#### What you will do
There is one span to output from the data below: the lines starting at the line with "2021-06-25 | Time: 5 -> 5.2" and ending at the line with "2022-03-25 | Time: 5.65 -> 5.75". Output it exactly, ends included, nothing more.

#### The data
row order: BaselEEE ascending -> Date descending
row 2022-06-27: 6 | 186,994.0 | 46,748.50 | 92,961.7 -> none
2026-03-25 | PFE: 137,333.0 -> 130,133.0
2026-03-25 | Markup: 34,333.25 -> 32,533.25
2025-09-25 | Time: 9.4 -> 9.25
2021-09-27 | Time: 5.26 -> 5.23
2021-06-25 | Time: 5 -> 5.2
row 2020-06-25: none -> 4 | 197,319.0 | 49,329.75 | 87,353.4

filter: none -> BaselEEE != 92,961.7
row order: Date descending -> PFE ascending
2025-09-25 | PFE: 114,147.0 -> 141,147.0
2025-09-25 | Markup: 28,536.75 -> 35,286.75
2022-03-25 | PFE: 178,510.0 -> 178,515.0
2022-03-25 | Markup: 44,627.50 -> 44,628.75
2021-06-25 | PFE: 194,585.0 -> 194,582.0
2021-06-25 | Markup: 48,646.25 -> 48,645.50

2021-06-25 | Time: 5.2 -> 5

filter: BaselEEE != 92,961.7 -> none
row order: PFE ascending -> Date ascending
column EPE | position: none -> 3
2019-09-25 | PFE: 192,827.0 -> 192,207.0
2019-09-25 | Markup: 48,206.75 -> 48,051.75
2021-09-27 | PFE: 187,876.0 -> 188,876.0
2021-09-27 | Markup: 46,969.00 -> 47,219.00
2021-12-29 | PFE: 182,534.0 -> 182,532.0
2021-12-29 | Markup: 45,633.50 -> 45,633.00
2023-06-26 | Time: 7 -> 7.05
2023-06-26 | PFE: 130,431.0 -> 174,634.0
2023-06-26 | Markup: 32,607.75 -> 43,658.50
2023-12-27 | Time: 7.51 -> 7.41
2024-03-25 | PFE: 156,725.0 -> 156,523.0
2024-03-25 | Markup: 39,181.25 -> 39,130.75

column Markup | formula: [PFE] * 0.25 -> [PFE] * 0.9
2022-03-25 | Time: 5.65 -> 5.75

...

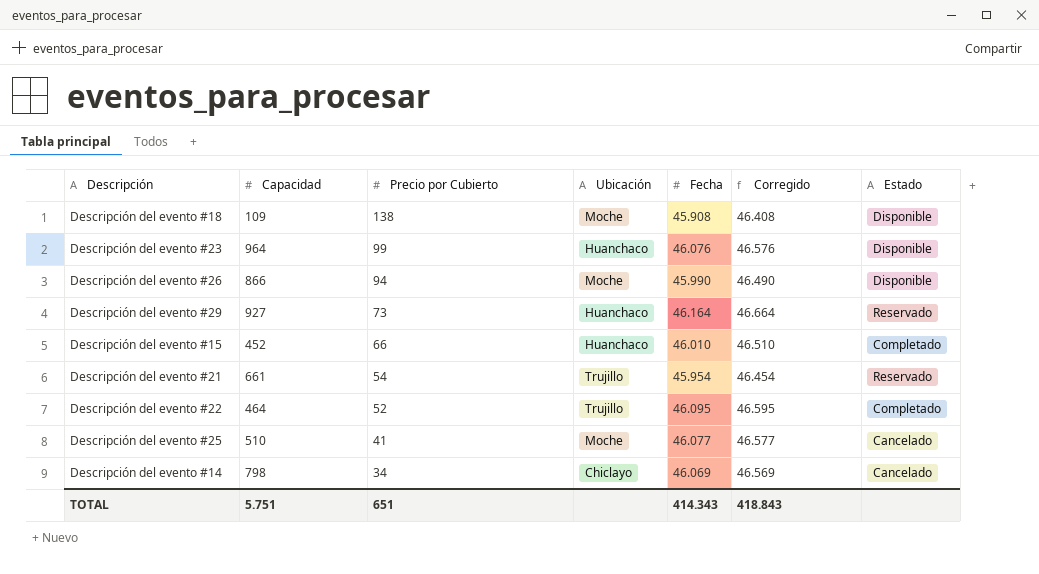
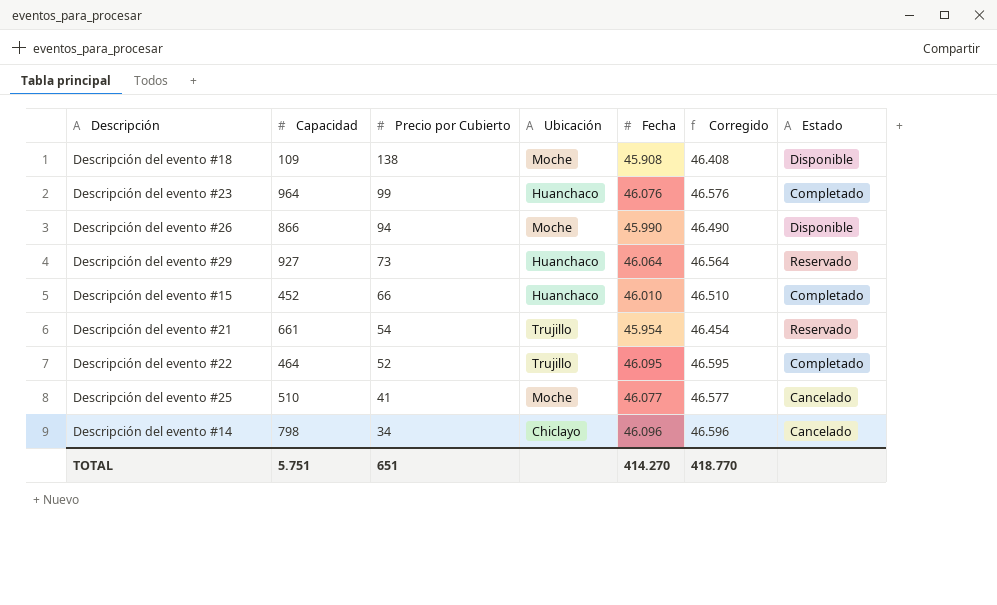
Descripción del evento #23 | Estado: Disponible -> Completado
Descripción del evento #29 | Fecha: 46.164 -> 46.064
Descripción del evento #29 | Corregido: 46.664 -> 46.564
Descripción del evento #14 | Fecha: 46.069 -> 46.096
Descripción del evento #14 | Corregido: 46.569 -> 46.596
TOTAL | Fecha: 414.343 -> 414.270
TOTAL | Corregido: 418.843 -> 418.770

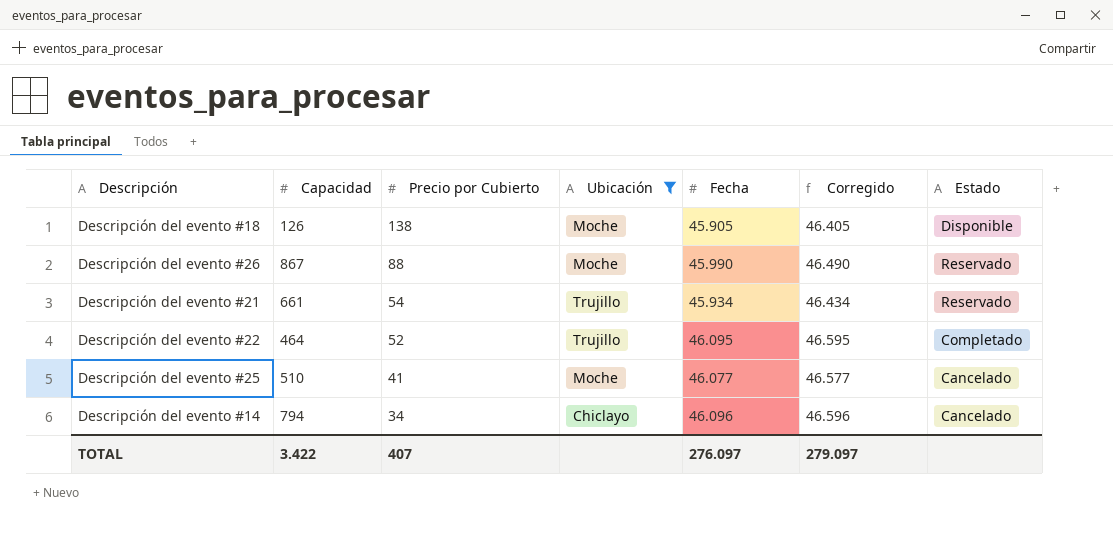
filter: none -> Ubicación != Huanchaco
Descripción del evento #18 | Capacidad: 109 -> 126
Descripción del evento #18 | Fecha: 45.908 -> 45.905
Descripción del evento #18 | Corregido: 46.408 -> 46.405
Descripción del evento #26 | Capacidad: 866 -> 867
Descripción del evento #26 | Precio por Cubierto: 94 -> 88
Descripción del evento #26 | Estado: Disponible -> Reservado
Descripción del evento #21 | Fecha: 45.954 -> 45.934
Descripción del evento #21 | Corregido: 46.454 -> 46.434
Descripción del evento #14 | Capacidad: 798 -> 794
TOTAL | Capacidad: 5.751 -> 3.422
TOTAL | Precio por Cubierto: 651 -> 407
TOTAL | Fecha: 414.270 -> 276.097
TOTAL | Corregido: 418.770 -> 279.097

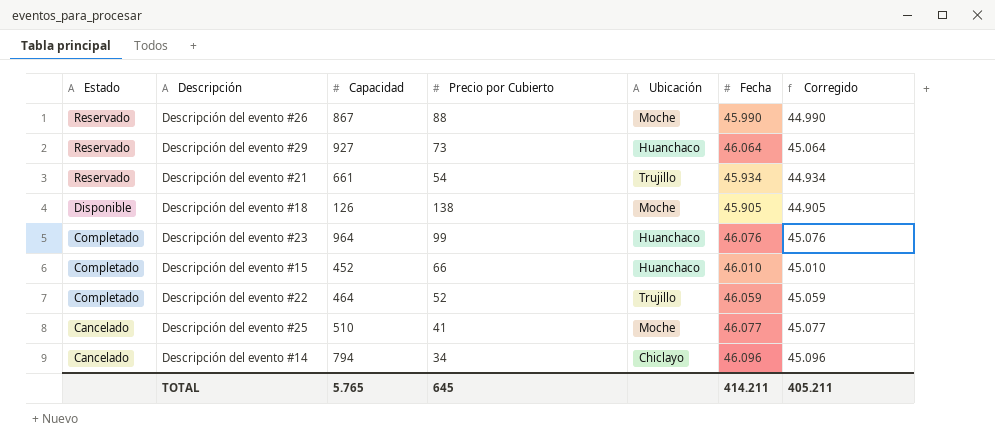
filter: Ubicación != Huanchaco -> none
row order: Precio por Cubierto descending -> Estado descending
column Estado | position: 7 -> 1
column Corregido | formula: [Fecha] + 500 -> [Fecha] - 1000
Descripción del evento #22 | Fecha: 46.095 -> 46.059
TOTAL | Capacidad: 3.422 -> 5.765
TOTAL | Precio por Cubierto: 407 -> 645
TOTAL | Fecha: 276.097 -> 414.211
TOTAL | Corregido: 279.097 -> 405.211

#### Task answer
2021-06-25 | Time: 5 -> 5.2
row 2020-06-25: none -> 4 | 197,319.0 | 49,329.75 | 87,353.4

filter: none -> BaselEEE != 92,961.7
row order: Date descending -> PFE ascending
2025-09-25 | PFE: 114,147.0 -> 141,147.0
2025-09-25 | Markup: 28,536.75 -> 35,286.75
2022-03-25 | PFE: 178,510.0 -> 178,515.0
2022-03-25 | Markup: 44,627.50 -> 44,628.75
2021-06-25 | PFE: 194,585.0 -> 194,582.0
2021-06-25 | Markup: 48,646.25 -> 48,645.50

2021-06-25 | Time: 5.2 -> 5

filter: BaselEEE != 92,961.7 -> none
row order: PFE ascending -> Date ascending
column EPE | position: none -> 3
2019-09-25 | PFE: 192,827.0 -> 192,207.0
2019-09-25 | Markup: 48,206.75 -> 48,051.75
2021-09-27 | PFE: 187,876.0 -> 188,876.0
2021-09-27 | Markup: 46,969.00 -> 47,219.00
2021-12-29 | PFE: 182,534.0 -> 182,532.0
2021-12-29 | Markup: 45,633.50 -> 45,633.00
2023-06-26 | Time: 7 -> 7.05
2023-06-26 | PFE: 130,431.0 -> 174,634.0
2023-06-26 | Markup: 32,607.75 -> 43,658.50
2023-12-27 | Time: 7.51 -> 7.41
2024-03-25 | PFE: 156,725.0 -> 156,523.0
2024-03-25 | Markup: 39,181.25 -> 39,130.75

column Markup | formula: [PFE] * 0.25 -> [PFE] * 0.9
2022-03-25 | Time: 5.65 -> 5.75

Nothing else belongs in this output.